I roll my eyes, not taking any chances of turning around and him seeing my smirk.
I reach the elevator doors before they close. At the end of the day, the ride down could take me twenty minutes with how crowded the elevators become since the whole building leaves at the same time. Slipping through the closing doors, I breathe a sigh of relief that I got the last spot.
As I stand there while the elevator stops and opens on each floor, I contemplate what I should cook tonight. What I witnessed Dylan eating that weekend of the wedding. Mostly, it was whatever Mrs. Ashby had prepared or bar food from the numerous drinking establishments.
Then, someone files out on the tenth floor, and a wave of cologne hits me—Dylan’s cologne. Automatically, my head swivels behind me, expecting to see those green eyes that have recently unglued me.
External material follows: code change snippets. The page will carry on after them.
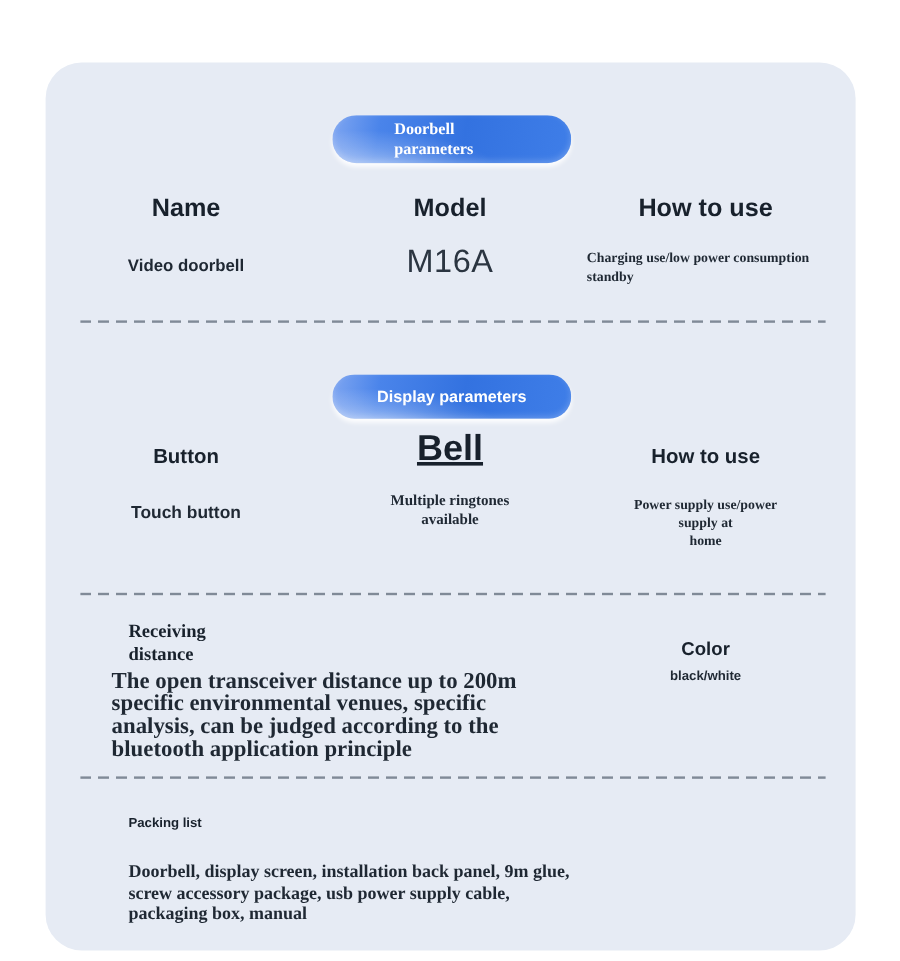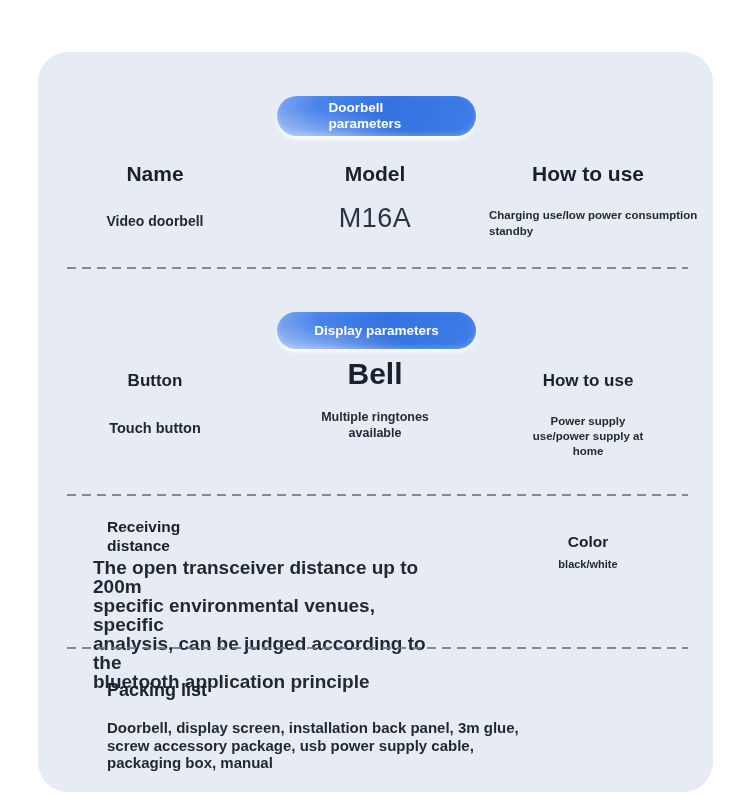"Doorbell" .pre { font-family: none -> Liberation Serif, serif }
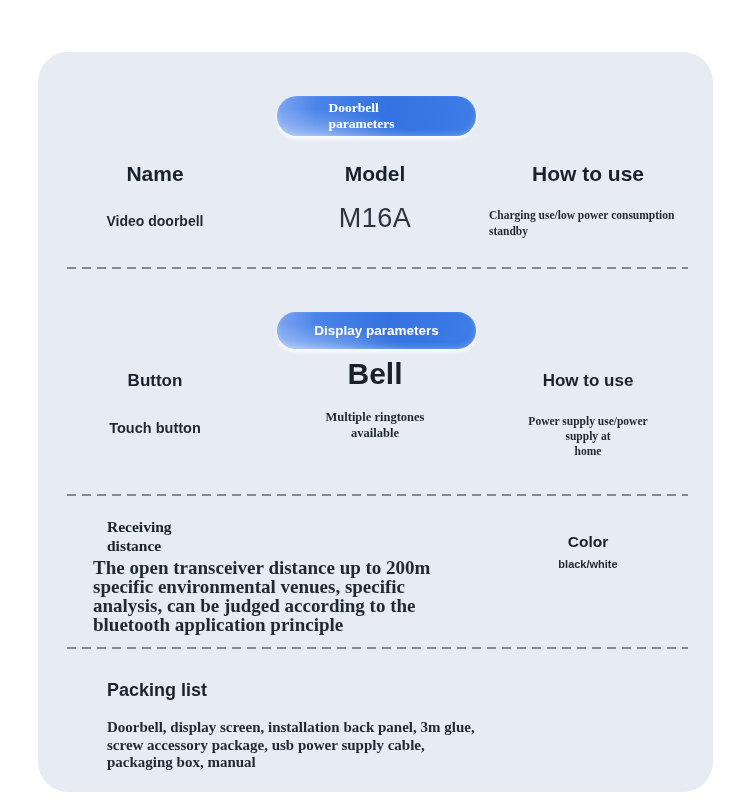"Bell" .bell-h { text-decoration: none -> underline }
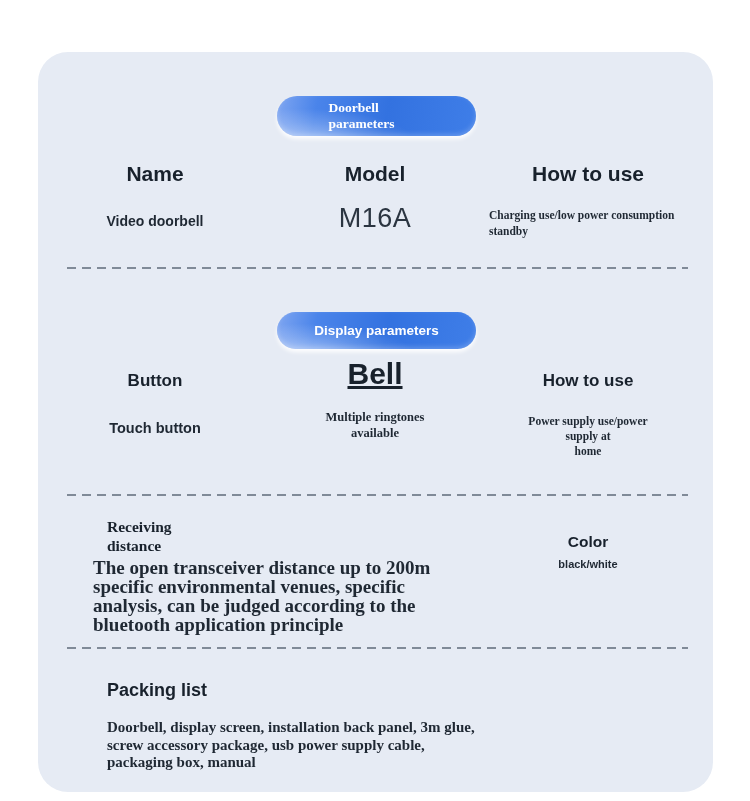"Packing list" .pack-h { font-size: 18px -> 11px }
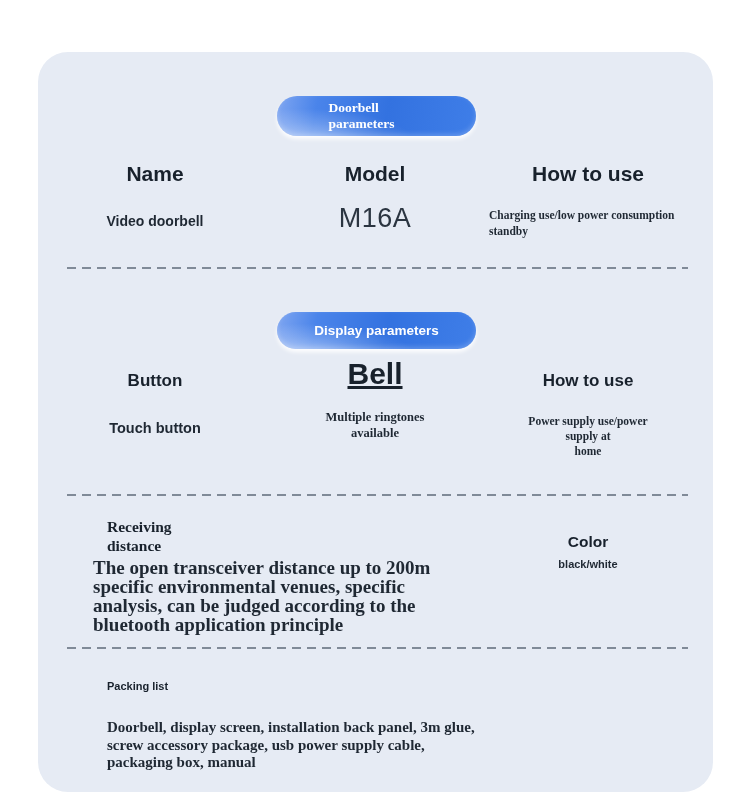"Doorbell, display screen, installation" span.txt { text: 3m -> 9m }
Disappointment fills me when I realize it must have been the guy who left.
Clearly, I’m going crazy, so I clutch my bag around me, determined to be the first one out of the claustrophobic confines. The elevator stops, the doors open on the first floor, and I’m out immediately, but when I see who’s waiting in the lobby, my eager footsteps halt.
My stepbrother is standing in the foyer, his arms tucked into his expensive slacks, with his hair gelled into place. He catches me in the mob of people frustratingly weaving around me, and his lips curl. We’re never happy to see one another.
I inhale a reassuring breath and walk toward him.
“Austin,” I say.
He reaches around me, giving me a half hug. If we weren’t in my office building, I’d shove him off me.
“It’s good to see you,” he says.
I roll my eyes. “Why are you here?” I cross my arms over my chest and pin my eyes on him.